→ ASSIGNMENT: Reproduce the entries in full and exactly. Pictures stay out.

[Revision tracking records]
**********

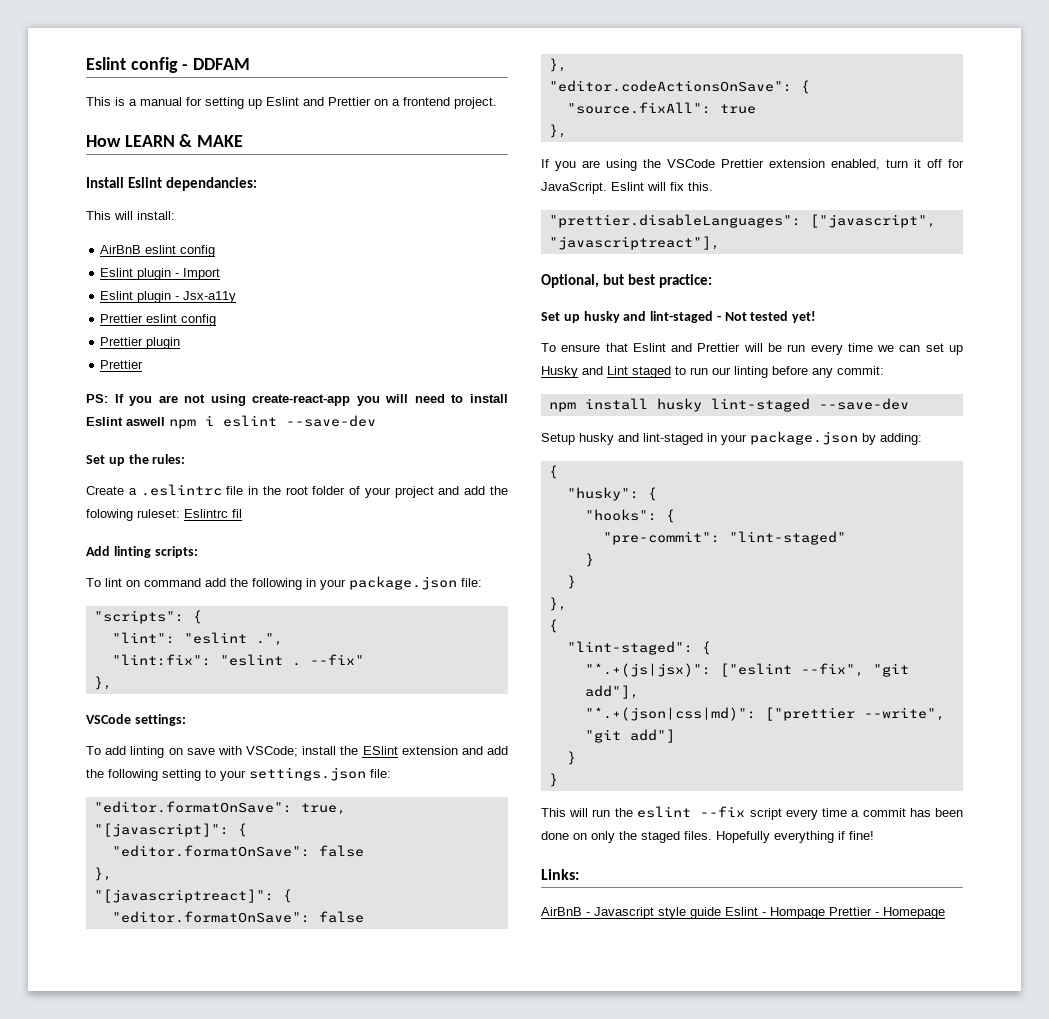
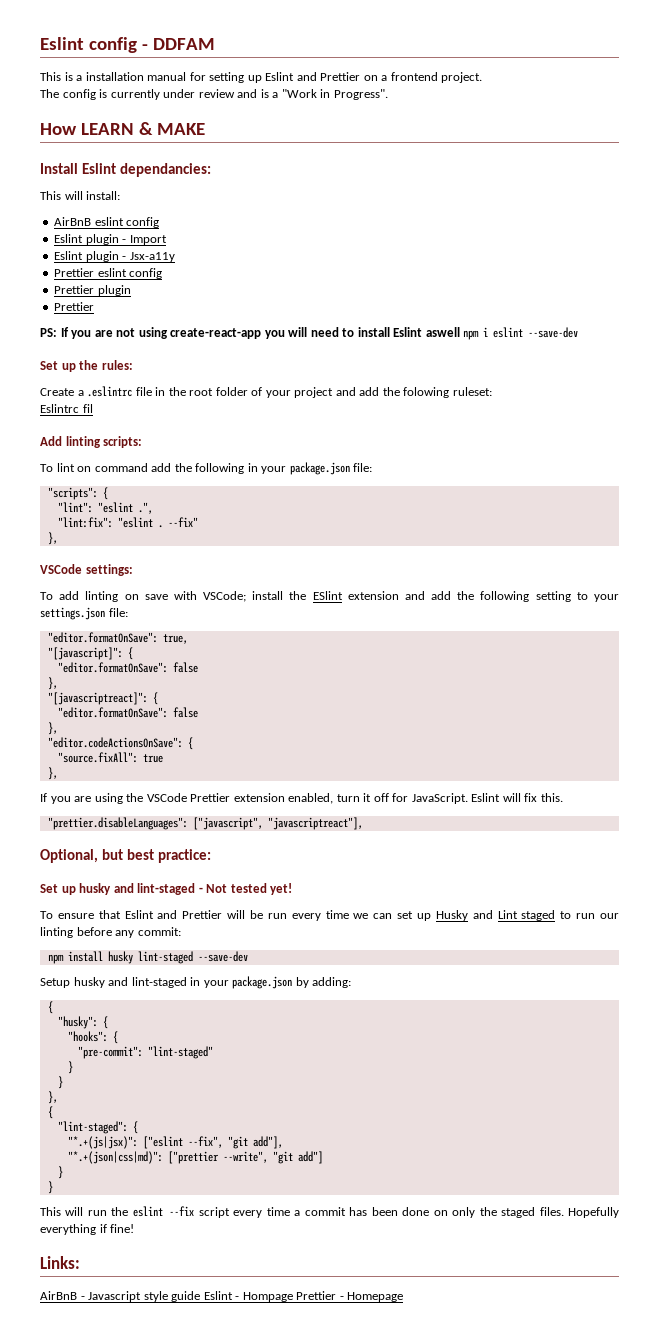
- This is a manual for setting up Eslint and Prettier on a frontend project.
+ This is a installation manual for setting up Eslint and Prettier on a frontend project.
+ The config is currently under review and is a "Work in Progress".
- Create a .eslintrc file in the root folder of your project and add the folowing ruleset: Eslintrc fil
+ Create a .eslintrc file in the root folder of your project and add the folowing ruleset:
+ Eslintrc fil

**********

→ RESULT:
- This is a manual for setting up Eslint and Prettier on a frontend project.
+ This is a installation manual for setting up Eslint and Prettier on a frontend project.
+ The config is currently under review and is a "Work in Progress".
- Create a .eslintrc file in the root folder of your project and add the folowing ruleset: Eslintrc fil
+ Create a .eslintrc file in the root folder of your project and add the folowing ruleset:
+ Eslintrc fil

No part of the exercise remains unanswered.